Biliary glycoprotein, a potential human cell adhesion molecule, is down-regulated in colorectal carcinomas
- PMID: 7504281
- PMCID: PMC47854
- DOI: 10.1073/pnas.90.22.10744
Biliary glycoprotein, a potential human cell adhesion molecule, is down-regulated in colorectal carcinomas
Abstract
Biliary glycoprotein (BGP) is the human homologue of a cell adhesion molecule (CAM) of the rat designated Cell-CAM. The BGP gene is a member of the carcinoembryonic antigen gene family, which belongs to the immunoglobulin superfamily.
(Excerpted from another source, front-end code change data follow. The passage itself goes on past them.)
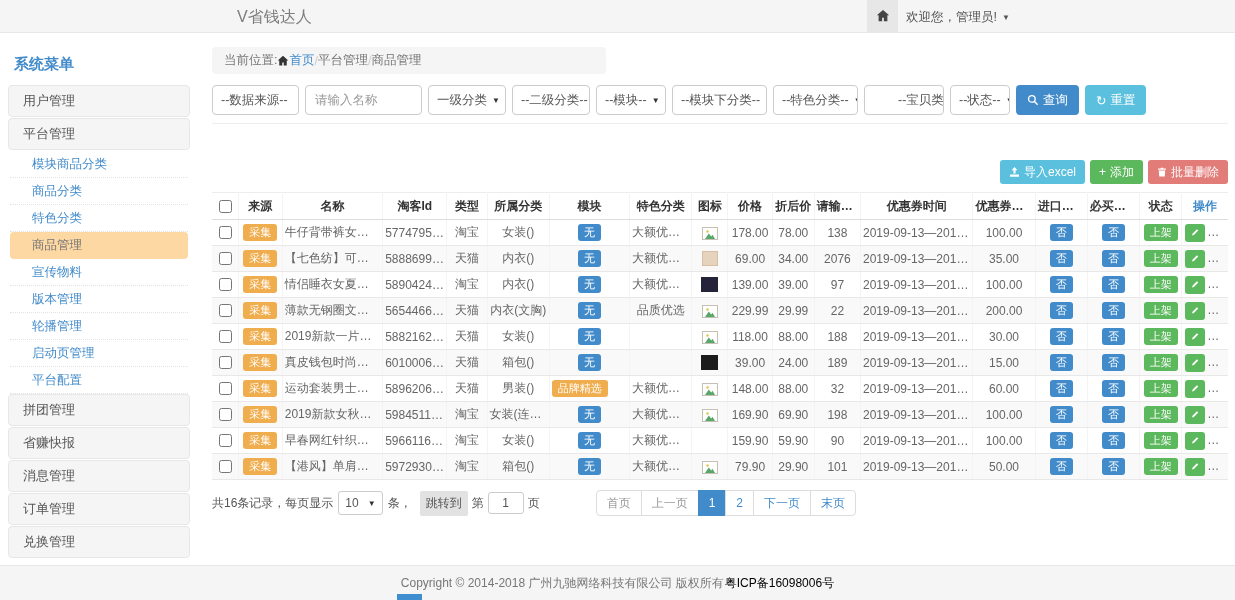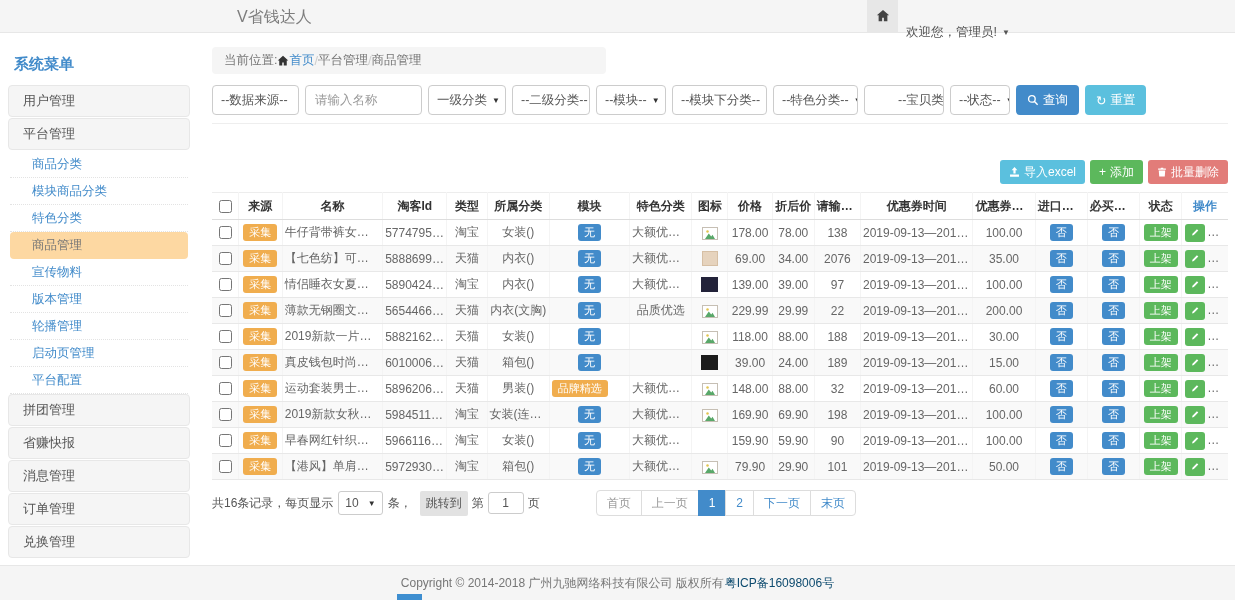--- a/index.html
+++ b/index.html
@@ -13,7 +13,7 @@
   .topbar { position:absolute; top:0; left:0; right:0; height:33px; background:#f5f5f5; border-bottom:1px solid #e7e7e7; }
   .app-title { position:absolute; left:237px; top:7px; font-size:16px; color:#7d7d7d; }
   .home-box { position:absolute; left:867px; top:0; width:31px; height:32px; background:#e7e7e7; display:flex; align-items:center; justify-content:center; cursor:pointer; }
-  .welcome { position:absolute; left:906px; top:24px; font-size:12.5px; color:#555; cursor:pointer; display:flex; align-items:center; gap:5px; }
+  .welcome { position:absolute; left:906px; top:9px; font-size:12.5px; color:#555; cursor:pointer; display:flex; align-items:center; gap:5px; }
   .caret { font-size:8px; color:#555; }
   
   .sidebar { position:absolute; left:8px; top:47px; width:182px; height:520px; overflow:hidden; }

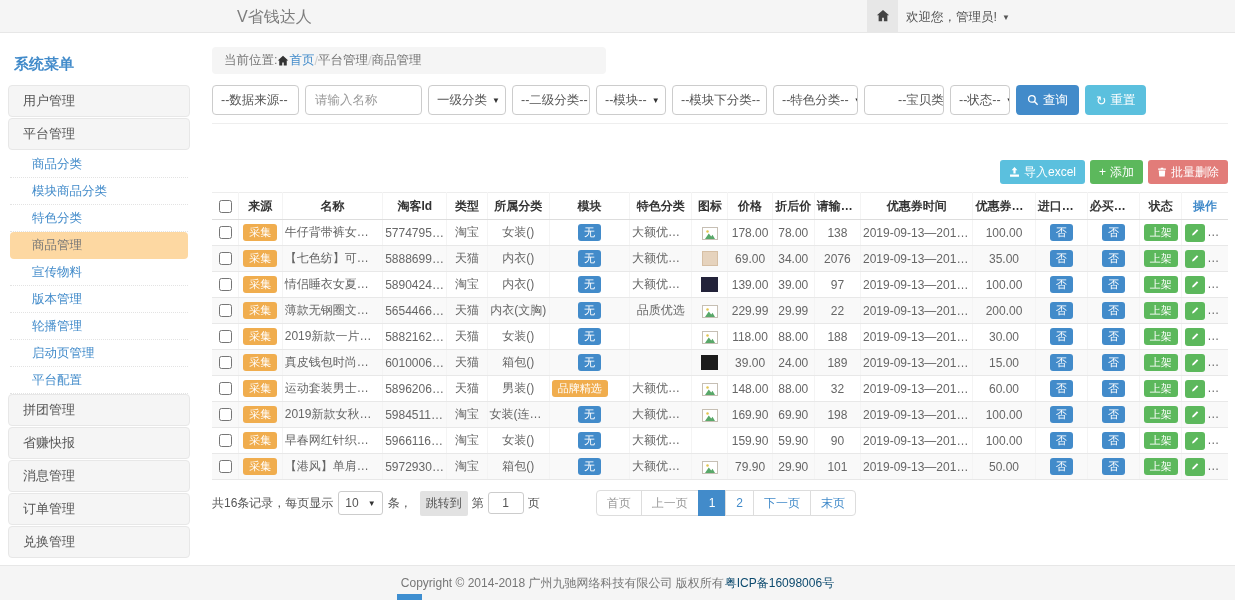--- a/index.html
+++ b/index.html
@@ -109,10 +109,10 @@
   </div>
   <div class="submenu" id="platform-submenu">
       <div class="side-sub">
+        <span>模块商品分类</span>
+      </div>
+      <div class="side-sub">
         <span>商品分类</span>
-      </div>
-      <div class="side-sub">
-        <span>模块商品分类</span>
       </div>
       <div class="side-sub">
         <span>特色分类</span>

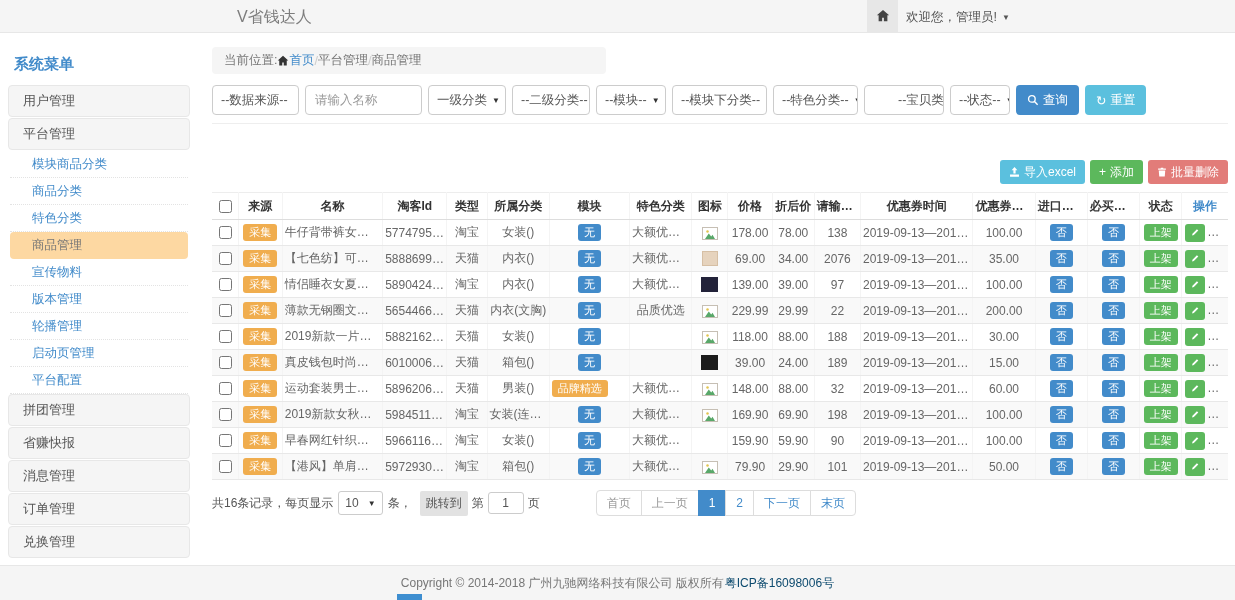--- a/index.html
+++ b/index.html
@@ -80,7 +80,7 @@
   .page-btn.active { background:#428bca; border-color:#428bca; color:#fff; }
   
   .footer { position:absolute; left:0; right:0; bottom:0; height:35px; background:#f5f5f5; border-top:1px solid #e7e7e7; display:flex; align-items:center; justify-content:center; font-size:12px; color:#777; }
-  .icp { color:#0c4a6e; cursor:pointer; margin-left:1px; }
+  .icp { color:#000000; cursor:pointer; margin-left:1px; }
   .blue-artifact { position:absolute; left:397px; bottom:0; width:25px; height:6px; background:#3e8ed0; }
 </style>
 </head>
BGP is expressed in cells of epithelial and myeloid origin. In granulocytes, BGP is a main antigen of the CD66 cluster of differentiation antigens that mediate the binding to endothelial E-selectin. Since BGP is a major human CAM, the expression of BGP was studied in 21 colorectal carcinoma tissue specimens and in the respective adjacent normal mucosae. As an internal control for epithelial mRNA, the expression of cytokeratin 18 was evaluated in parallel. In addition, the expression of carcinoembryonic antigen and nonspecific crossreacting antigen, which are highly homologous to BGP, was investigated. Two BGP mRNAs of 3.9 and 1.5 kilobases were detected in the normal colonic mucosa samples. The median of the tumor-to-normal ratios of mRNA expression was 0.2 for both BGP mRNAs. In contrast, the median was 1.2 for cytokeratin, 1.0 for carcinoembryonic antigen, and 1.4 for nonspecific crossreacting antigen. Relative to cytokeratin 18 expression, the expression of BGP was reduced to < or = 0.1 in half of the tumors and to < or = 0.4 in > 80% of the tumors. These findings indicate that the loss or reduced expression of the adhesion molecule BGP is a major event in colorectal carcinogenesis.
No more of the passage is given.